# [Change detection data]

★ ★ ★ ★ ★

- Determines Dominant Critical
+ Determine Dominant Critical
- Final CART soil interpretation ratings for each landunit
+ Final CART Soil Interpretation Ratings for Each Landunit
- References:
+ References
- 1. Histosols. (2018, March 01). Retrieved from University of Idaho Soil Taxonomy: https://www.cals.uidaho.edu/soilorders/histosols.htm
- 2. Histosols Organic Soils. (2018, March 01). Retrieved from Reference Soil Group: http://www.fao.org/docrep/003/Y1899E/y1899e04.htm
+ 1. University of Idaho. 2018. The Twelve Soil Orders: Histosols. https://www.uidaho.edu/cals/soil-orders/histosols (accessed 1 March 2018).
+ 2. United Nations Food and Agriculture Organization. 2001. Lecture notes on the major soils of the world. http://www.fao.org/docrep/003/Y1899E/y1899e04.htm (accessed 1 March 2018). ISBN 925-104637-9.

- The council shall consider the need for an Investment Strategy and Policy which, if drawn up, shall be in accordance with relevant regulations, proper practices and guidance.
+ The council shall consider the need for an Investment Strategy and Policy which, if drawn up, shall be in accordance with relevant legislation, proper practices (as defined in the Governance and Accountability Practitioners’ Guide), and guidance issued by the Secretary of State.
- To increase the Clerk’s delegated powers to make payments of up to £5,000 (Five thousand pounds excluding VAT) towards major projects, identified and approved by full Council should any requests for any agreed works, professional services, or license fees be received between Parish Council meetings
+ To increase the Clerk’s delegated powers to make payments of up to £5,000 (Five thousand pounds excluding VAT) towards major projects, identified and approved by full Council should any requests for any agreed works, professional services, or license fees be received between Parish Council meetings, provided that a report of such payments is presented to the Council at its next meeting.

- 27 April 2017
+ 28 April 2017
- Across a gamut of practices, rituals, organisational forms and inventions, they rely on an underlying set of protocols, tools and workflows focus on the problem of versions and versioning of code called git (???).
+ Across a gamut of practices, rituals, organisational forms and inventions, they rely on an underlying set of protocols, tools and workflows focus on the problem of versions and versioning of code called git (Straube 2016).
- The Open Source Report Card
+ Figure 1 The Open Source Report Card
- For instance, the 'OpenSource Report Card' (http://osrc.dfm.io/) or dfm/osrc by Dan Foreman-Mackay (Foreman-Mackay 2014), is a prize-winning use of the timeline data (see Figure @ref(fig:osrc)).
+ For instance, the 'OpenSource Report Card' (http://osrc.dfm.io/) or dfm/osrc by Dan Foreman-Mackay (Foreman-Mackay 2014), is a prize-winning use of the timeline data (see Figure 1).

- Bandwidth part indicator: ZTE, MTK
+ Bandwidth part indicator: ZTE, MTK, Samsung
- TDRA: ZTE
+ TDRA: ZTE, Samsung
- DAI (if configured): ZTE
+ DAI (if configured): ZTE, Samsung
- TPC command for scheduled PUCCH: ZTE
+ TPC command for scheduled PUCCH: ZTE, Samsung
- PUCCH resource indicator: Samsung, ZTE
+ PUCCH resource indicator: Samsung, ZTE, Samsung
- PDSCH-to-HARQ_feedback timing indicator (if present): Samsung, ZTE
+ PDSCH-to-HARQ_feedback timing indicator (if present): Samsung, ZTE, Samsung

★ ★ ★ ★ ★

Nothing in the records may be left out; copy them all exactly.

# [Solution to this problem]
- Determines Dominant Critical
+ Determine Dominant Critical
- Final CART soil interpretation ratings for each landunit
+ Final CART Soil Interpretation Ratings for Each Landunit
- References:
+ References
- 1. Histosols. (2018, March 01). Retrieved from University of Idaho Soil Taxonomy: https://www.cals.uidaho.edu/soilorders/histosols.htm
- 2. Histosols Organic Soils. (2018, March 01). Retrieved from Reference Soil Group: http://www.fao.org/docrep/003/Y1899E/y1899e04.htm
+ 1. University of Idaho. 2018. The Twelve Soil Orders: Histosols. https://www.uidaho.edu/cals/soil-orders/histosols (accessed 1 March 2018).
+ 2. United Nations Food and Agriculture Organization. 2001. Lecture notes on the major soils of the world. http://www.fao.org/docrep/003/Y1899E/y1899e04.htm (accessed 1 March 2018). ISBN 925-104637-9.

- The council shall consider the need for an Investment Strategy and Policy which, if drawn up, shall be in accordance with relevant regulations, proper practices and guidance.
+ The council shall consider the need for an Investment Strategy and Policy which, if drawn up, shall be in accordance with relevant legislation, proper practices (as defined in the Governance and Accountability Practitioners’ Guide), and guidance issued by the Secretary of State.
- To increase the Clerk’s delegated powers to make payments of up to £5,000 (Five thousand pounds excluding VAT) towards major projects, identified and approved by full Council should any requests for any agreed works, professional services, or license fees be received between Parish Council meetings
+ To increase the Clerk’s delegated powers to make payments of up to £5,000 (Five thousand pounds excluding VAT) towards major projects, identified and approved by full Council should any requests for any agreed works, professional services, or license fees be received between Parish Council meetings, provided that a report of such payments is presented to the Council at its next meeting.

- 27 April 2017
+ 28 April 2017
- Across a gamut of practices, rituals, organisational forms and inventions, they rely on an underlying set of protocols, tools and workflows focus on the problem of versions and versioning of code called git (???).
+ Across a gamut of practices, rituals, organisational forms and inventions, they rely on an underlying set of protocols, tools and workflows focus on the problem of versions and versioning of code called git (Straube 2016).
- The Open Source Report Card
+ Figure 1 The Open Source Report Card
- For instance, the 'OpenSource Report Card' (http://osrc.dfm.io/) or dfm/osrc by Dan Foreman-Mackay (Foreman-Mackay 2014), is a prize-winning use of the timeline data (see Figure @ref(fig:osrc)).
+ For instance, the 'OpenSource Report Card' (http://osrc.dfm.io/) or dfm/osrc by Dan Foreman-Mackay (Foreman-Mackay 2014), is a prize-winning use of the timeline data (see Figure 1).

- Bandwidth part indicator: ZTE, MTK
+ Bandwidth part indicator: ZTE, MTK, Samsung
- TDRA: ZTE
+ TDRA: ZTE, Samsung
- DAI (if configured): ZTE
+ DAI (if configured): ZTE, Samsung
- TPC command for scheduled PUCCH: ZTE
+ TPC command for scheduled PUCCH: ZTE, Samsung
- PUCCH resource indicator: Samsung, ZTE
+ PUCCH resource indicator: Samsung, ZTE, Samsung
- PDSCH-to-HARQ_feedback timing indicator (if present): Samsung, ZTE
+ PDSCH-to-HARQ_feedback timing indicator (if present): Samsung, ZTE, Samsung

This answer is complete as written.